The lines below, from the one holding "-151,7 +151,7 @@" through the one holding "color:#be185d; margin-bottom:4px; cursor:pointer;", are to be restated word for word, with all images left out.

(Data)

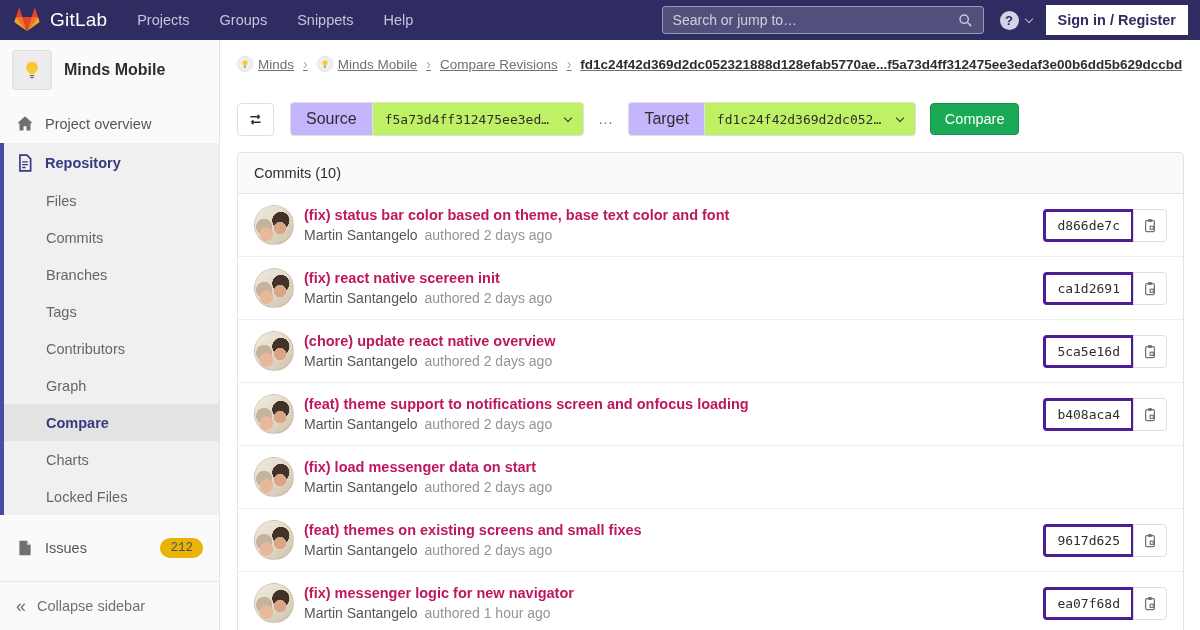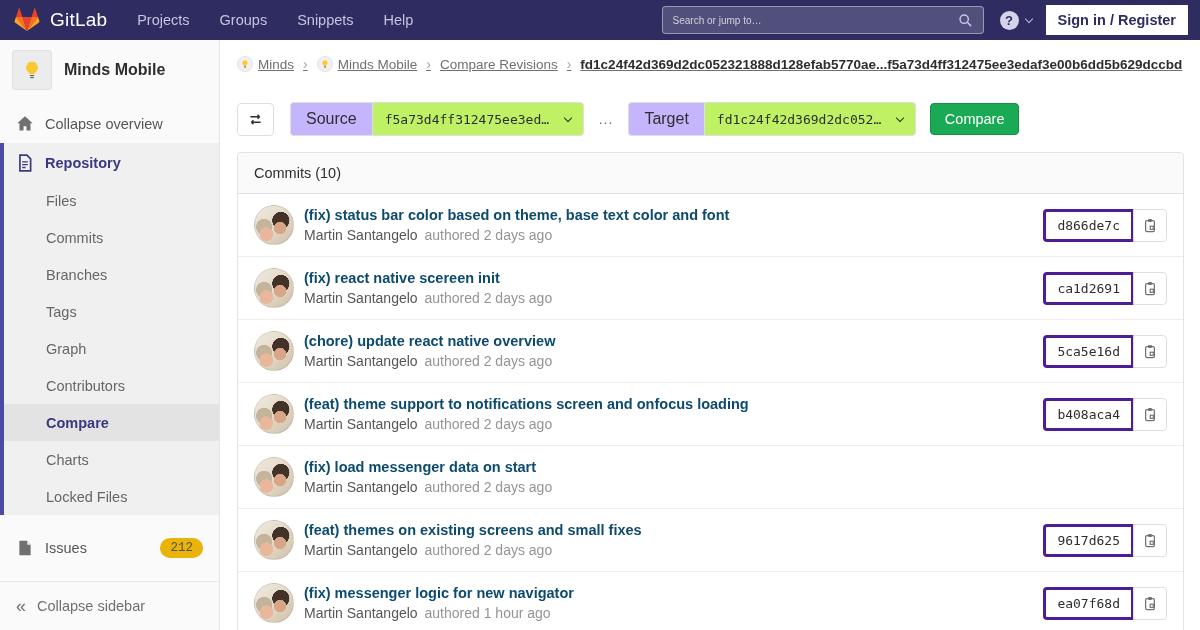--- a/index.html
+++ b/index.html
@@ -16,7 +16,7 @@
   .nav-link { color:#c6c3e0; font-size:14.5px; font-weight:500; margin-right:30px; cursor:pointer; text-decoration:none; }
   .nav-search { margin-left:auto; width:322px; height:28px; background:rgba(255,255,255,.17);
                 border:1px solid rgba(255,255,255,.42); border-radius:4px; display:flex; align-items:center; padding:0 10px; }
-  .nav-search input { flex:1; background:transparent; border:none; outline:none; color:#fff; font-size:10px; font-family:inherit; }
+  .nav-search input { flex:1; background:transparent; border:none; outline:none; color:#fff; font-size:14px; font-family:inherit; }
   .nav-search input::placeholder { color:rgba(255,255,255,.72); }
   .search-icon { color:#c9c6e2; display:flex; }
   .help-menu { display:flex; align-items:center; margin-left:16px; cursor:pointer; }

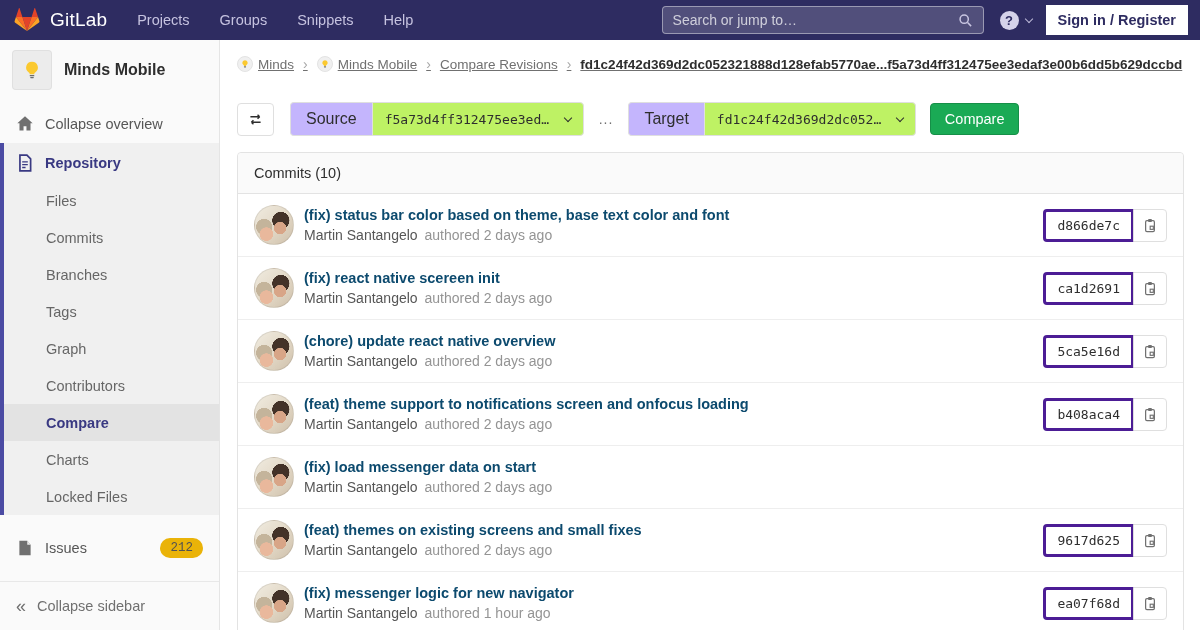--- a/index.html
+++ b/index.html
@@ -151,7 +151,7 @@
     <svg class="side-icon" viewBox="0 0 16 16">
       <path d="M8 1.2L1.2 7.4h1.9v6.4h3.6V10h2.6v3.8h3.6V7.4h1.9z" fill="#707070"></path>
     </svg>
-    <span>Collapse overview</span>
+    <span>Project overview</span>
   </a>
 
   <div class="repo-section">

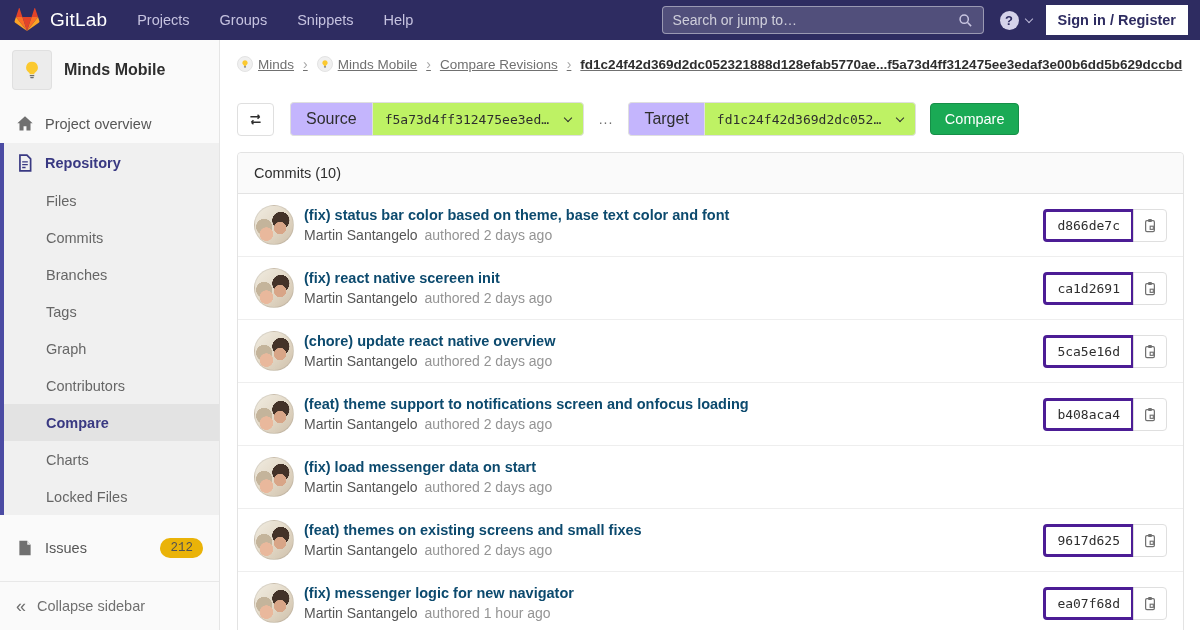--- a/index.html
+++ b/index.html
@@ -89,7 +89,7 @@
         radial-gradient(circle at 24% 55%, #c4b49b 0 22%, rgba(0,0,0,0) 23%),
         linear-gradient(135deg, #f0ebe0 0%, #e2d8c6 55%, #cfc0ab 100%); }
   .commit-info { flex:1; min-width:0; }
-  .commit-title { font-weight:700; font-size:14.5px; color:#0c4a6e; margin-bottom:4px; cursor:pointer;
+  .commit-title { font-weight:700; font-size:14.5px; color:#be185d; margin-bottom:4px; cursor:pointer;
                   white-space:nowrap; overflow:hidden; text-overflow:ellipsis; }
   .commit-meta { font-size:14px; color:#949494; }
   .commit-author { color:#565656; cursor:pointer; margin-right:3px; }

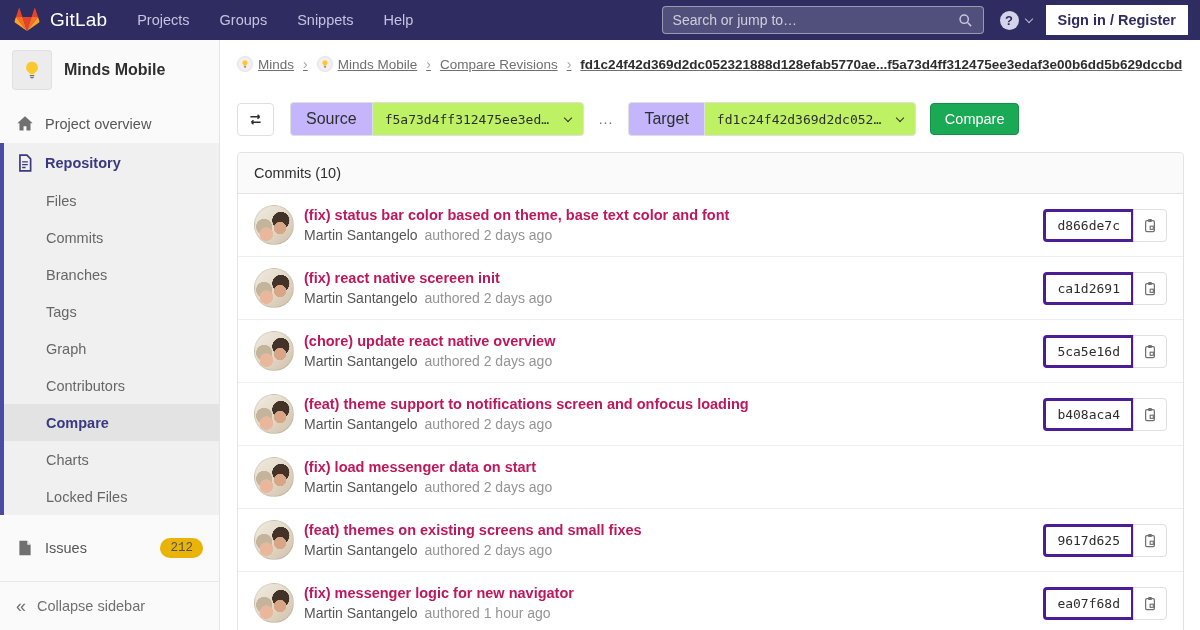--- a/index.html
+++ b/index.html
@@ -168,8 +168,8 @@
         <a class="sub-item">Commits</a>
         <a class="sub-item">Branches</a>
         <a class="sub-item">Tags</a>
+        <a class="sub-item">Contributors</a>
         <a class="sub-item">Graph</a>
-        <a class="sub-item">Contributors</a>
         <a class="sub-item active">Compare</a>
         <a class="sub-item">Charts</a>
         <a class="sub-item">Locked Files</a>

(End Data)
(Data)

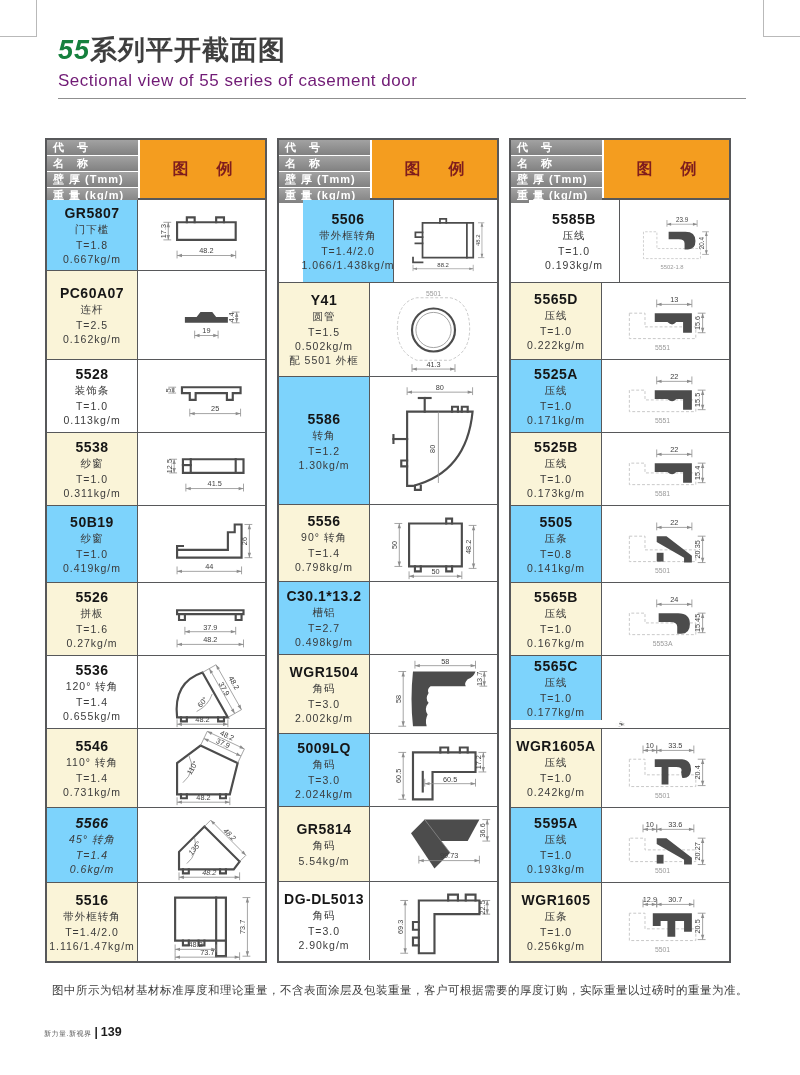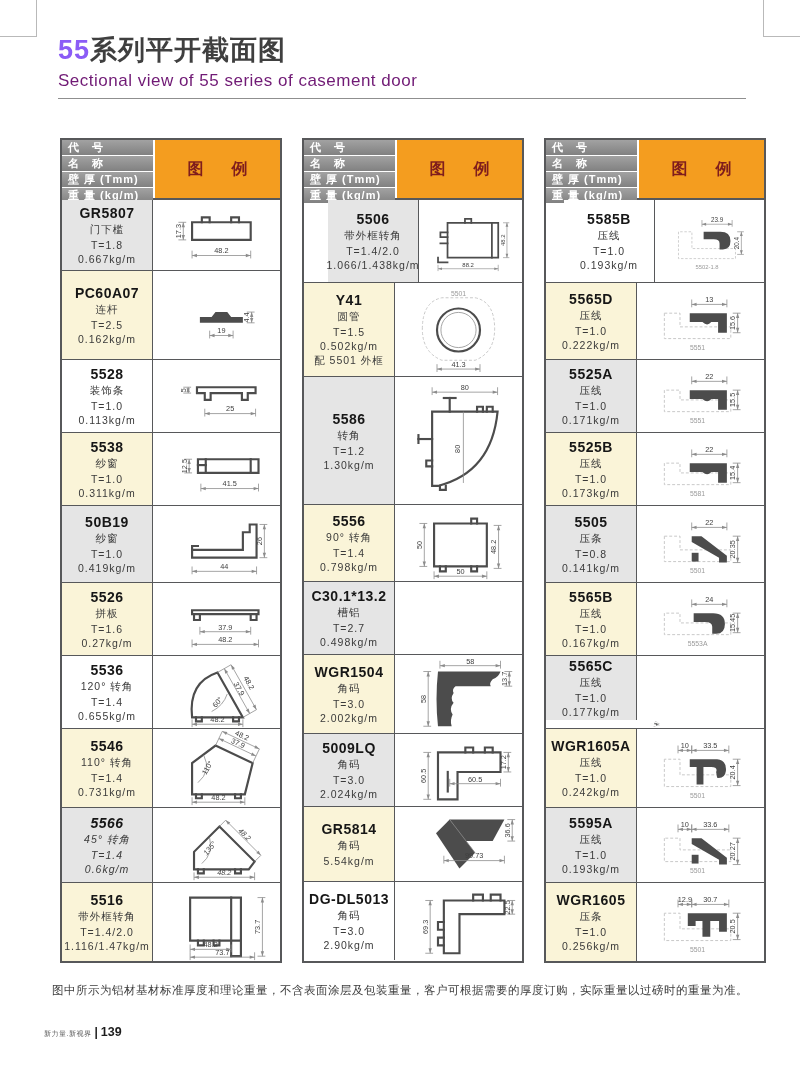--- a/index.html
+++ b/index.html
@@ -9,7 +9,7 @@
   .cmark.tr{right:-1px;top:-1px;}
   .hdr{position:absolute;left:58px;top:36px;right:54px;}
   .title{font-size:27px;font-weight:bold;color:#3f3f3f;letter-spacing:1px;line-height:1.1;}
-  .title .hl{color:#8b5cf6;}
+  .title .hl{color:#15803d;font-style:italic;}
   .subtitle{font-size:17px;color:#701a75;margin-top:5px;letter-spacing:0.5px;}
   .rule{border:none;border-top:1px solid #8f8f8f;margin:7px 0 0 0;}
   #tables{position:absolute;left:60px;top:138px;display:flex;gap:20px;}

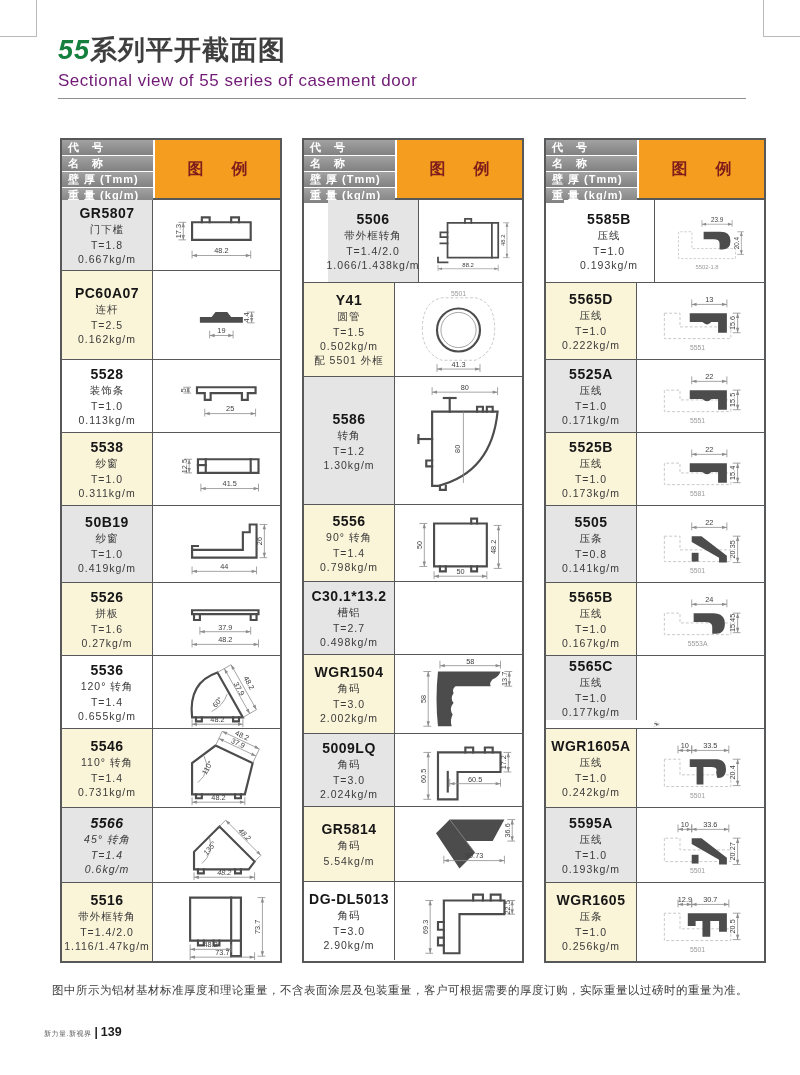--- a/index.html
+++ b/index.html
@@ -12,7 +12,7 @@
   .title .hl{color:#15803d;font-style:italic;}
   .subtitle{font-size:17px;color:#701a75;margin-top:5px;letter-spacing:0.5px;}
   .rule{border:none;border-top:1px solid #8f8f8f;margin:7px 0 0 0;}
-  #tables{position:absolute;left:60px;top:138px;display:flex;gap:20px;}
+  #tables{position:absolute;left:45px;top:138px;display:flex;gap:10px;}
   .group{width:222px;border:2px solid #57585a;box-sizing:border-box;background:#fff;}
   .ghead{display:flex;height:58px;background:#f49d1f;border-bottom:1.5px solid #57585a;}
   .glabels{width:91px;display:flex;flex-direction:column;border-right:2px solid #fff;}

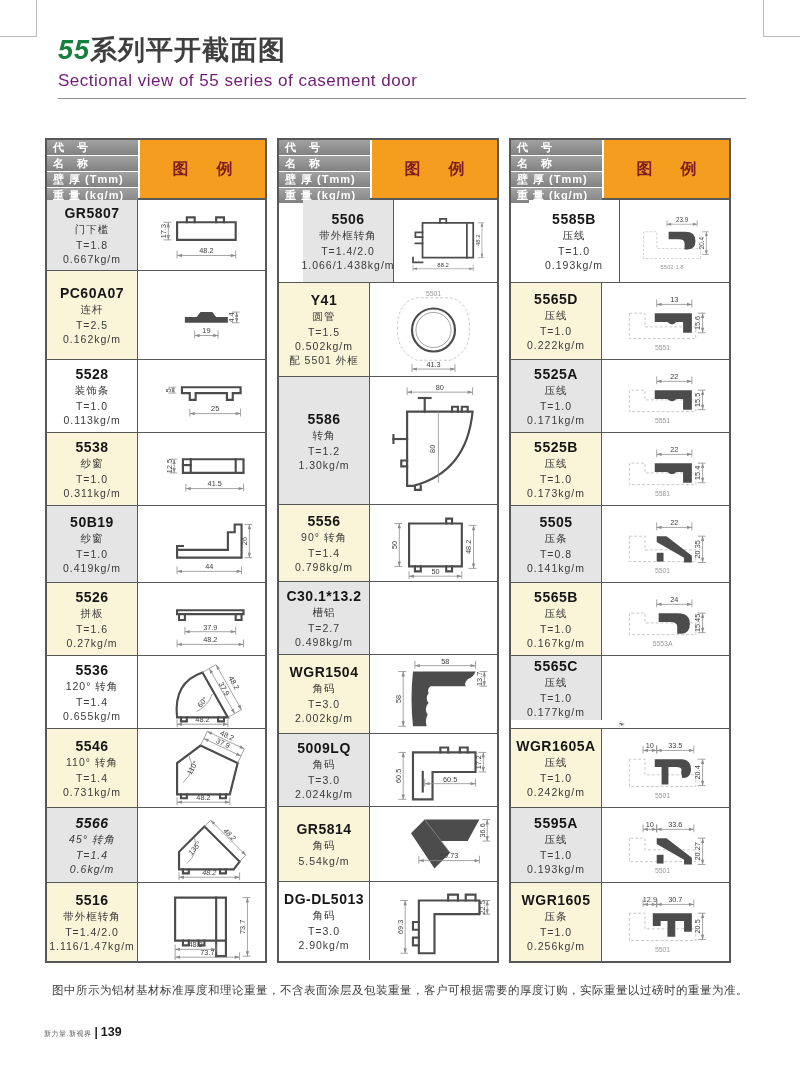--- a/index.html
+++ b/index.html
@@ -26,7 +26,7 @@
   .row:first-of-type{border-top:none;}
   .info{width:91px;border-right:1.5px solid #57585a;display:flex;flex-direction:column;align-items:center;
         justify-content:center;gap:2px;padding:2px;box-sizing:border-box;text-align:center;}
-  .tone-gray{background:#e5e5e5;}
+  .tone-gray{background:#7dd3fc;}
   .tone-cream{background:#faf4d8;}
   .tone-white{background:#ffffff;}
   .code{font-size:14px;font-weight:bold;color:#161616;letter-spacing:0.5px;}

(End Data)

Solution for this task =>
@@ -151,7 +151,7 @@
     <svg class="side-icon" viewBox="0 0 16 16">
       <path d="M8 1.2L1.2 7.4h1.9v6.4h3.6V10h2.6v3.8h3.6V7.4h1.9z" fill="#707070"></path>
     </svg>
-    <span>Collapse overview</span>
+    <span>Project overview</span>
   </a>
 
   <div class="repo-section">

--- a/index.html
+++ b/index.html
@@ -89,7 +89,7 @@
         radial-gradient(circle at 24% 55%, #c4b49b 0 22%, rgba(0,0,0,0) 23%),
         linear-gradient(135deg, #f0ebe0 0%, #e2d8c6 55%, #cfc0ab 100%); }
   .commit-info { flex:1; min-width:0; }
-  .commit-title { font-weight:700; font-size:14.5px; color:#0c4a6e; margin-bottom:4px; cursor:pointer;
+  .commit-title { font-weight:700; font-size:14.5px; color:#be185d; margin-bottom:4px; cursor:pointer;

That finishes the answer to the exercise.